Some Industries Deserve Bankruptcy
'Newsweek' and Katie and Maureen--oh my!
Jun 1, 2009, Vol. 14, No. 35 • By ANDREW FERGUSON
I looked for them--looked hard--but I don't think Jon Meacham or Maureen Dowd made it to the gala dinner last week where Helen Thomas gave Katie Couric the Helen Thomas Award for Excellence in Journalism. They should have been there. Everybody else was, it seemed. And we deserved a gala. Everybody'd had a rough week.
The rough week began when Jon, who as everybody knows is editor of Newsweek, unveiled a redesigned version of his magazine, one of the two newsweeklies that everybody pretends to read. Everybody is crazy about Jon or at least is hoping not to get fired by him. I don't think I'm exaggerating when I say that everybody has his favorite "Meachamism," a word I just made up to describe a statement so comically banal or transparently untrue that only a man whom everybody is crazy about or hopes not to get fired by would try to put it into print. My own favorite Meachamism is rather obscure. It pops up in a book that nobody has read, even though it's about a president, George H.W. Bush, that everybody pretended to kind of admire once we got a good look at his son. The book is called My Father, My President, by Doro Bush. On page 218, Doro prints this quotation from Jon: "An important thing to remember about the press is there is no ideological bias."

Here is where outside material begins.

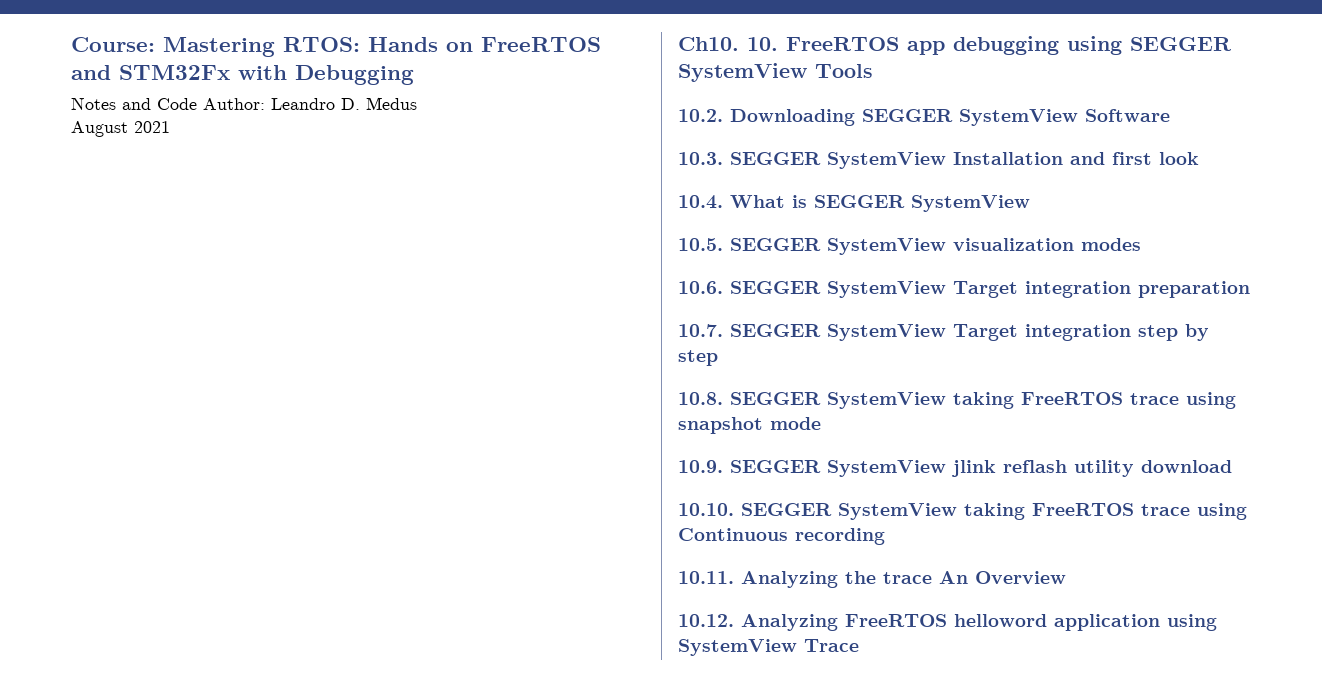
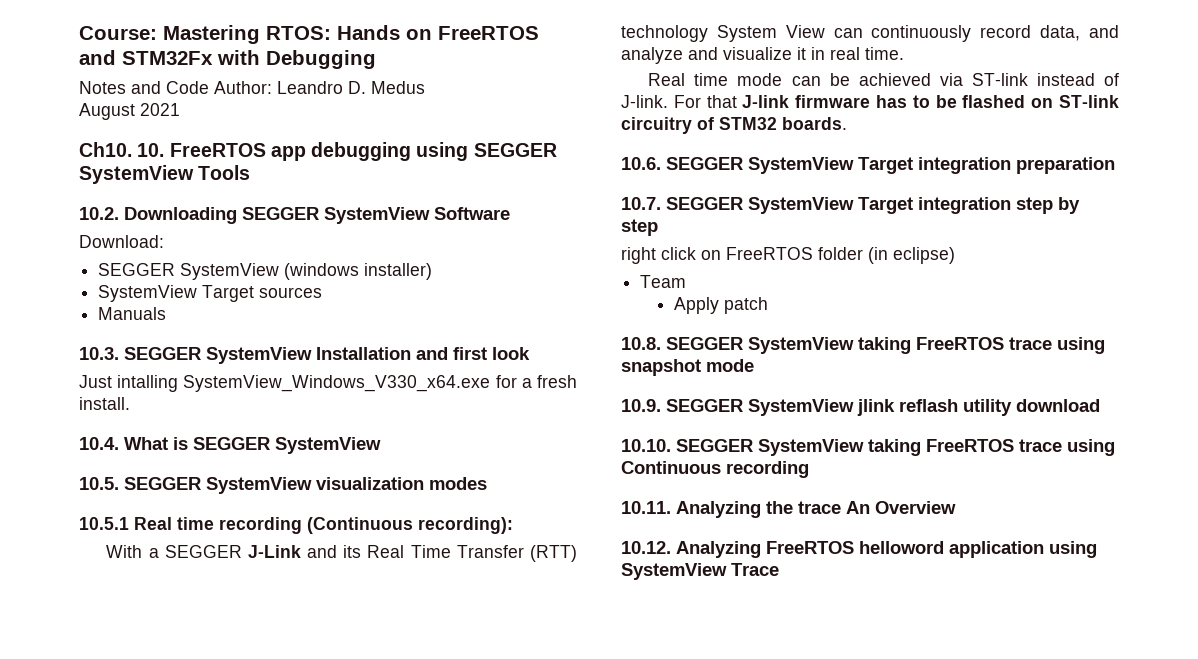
(1170, 115) none -> [79,235,164,248] [98,263,433,280] [98,285,323,302] [98,307,167,320] // Download: // SEGGER SystemView (windows installer) // SystemView Target sources // Manuals
(1199, 158) none -> [79,375,577,392] [79,397,130,410] // Just intalling SystemView_Windows_V330_x64.exe for a fresh install.
(1141, 244) none -> [79,517,513,534] [106,545,577,562] [621,25,1119,42] [621,47,904,64] [648,73,1119,86] [621,95,1119,108] [621,117,847,134] // 10.5.1 Real time recording (Continuous recording): // With a SEGGER J-Link and its Real Time Transfer (RTT) technology System View can continuously record data, and analyze and visualize it in real time. // Real time mode can be achieved via ST-link instead of J-link. For that J-link firmware has to be flashed on ST-link circuitry of STM32 boards.
(718, 358) none -> [621,247,955,264] [640,275,687,288] [674,297,769,314] // right click on FreeRTOS folder (in eclipse) // Team // Apply patch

That's Jon! Jon remembers another important thing about the press. If you assert something and keep asserting it, and if you've clawed your way to a certain level of professional eminence, everybody will agree that what you said is true just by virtue of its having been asserted by you. Last week, when Jon unveiled his new magazine, he wrote in the editor's note that the new Newsweek would abandon hard news for opinion essays, featuring "provocative (but not partisan) arguments and unique voices." Then he unrolled his list of contributors. As it happens, they were not provocative (but all Democrats) and not unique, ranging from old newsmagazine writers who are squishy liberals to slightly younger newsmagazine writers who are squishy liberals. (Plus George F. Will.) Then Jon offered another wonderful Meachamism in his own lead essay about President Obama.
"As he turned to make the walk back to Air Force One," Jon wrote, "a breeze blew--and everybody scurried anew, to keep up with him. It was that kind of day--and it has been that kind of presidency: Barack Obama, moving as he wishes to move, and the world bending itself to him."
You could just imagine everybody reading this if anybody read Newsweek. They would admire the rich, fecund gorgeousness of Jon's prose--a breeze blew / scurried anew--and nod and tap their lower lips with their index fingers, because while everybody will say that Jon's point is true, it isn't. What Jon wrote, in fact, is the direct opposite of the truth. Even as the sentence was being written, the president was violating several campaign promises for the simple reason that he has had to bend himself to the world, as presidents usually do. And a good thing, too.
It was that kind of week: While flipping the pages of the new Newsweek, it began to occur to everybody that, hey, this is a pretty stupid idea for a magazine. Are there really 1.5 million magazine readers--the number of subscribers Jon has promised advertisers--who want a liberal opinion magazine written by liberals who don't want to admit they're liberals? Last week everybody looked at one another and pondered a world without Newsweek.
Monday wasn't even over yet before everybody found out that Maureen Dowd, who as everyone knows writes a column for the New York Times, had lifted a paragraph from a popular blog and put it into her column and passed it off as her own work. Everybody loves Maureen. She's everybody's favorite. More important, everybody wants to be Maureen's favorite. So everybody pretended this didn't happen. Instead everybody believed Maureen when she said she'd been "talking to a friend of mine" who made a point in a "cogent--and I assumed spontaneous--way and I wanted to weave the idea into my column." That's why it was woven word for word in her copy.
Her explanation was implausible in every particular, compounding her original offense. Normally everybody loves it when this happens, because everybody gets to say to one another, "In Washington the cover up is often worse than the crime!" But this was Maureen. The unthinkable began to emerge as the implausibility sunk in. Everybody's favorite was not only lazy and unimaginative but dishonest too--a bit of a fraud. Just in time the "media critic" for the Washington Post stepped in to deliver summary judgment. Maureen, he announced, had made an "inadvertent mistake." Relieved, everybody went back to loving Maureen and wanting to be loved by her.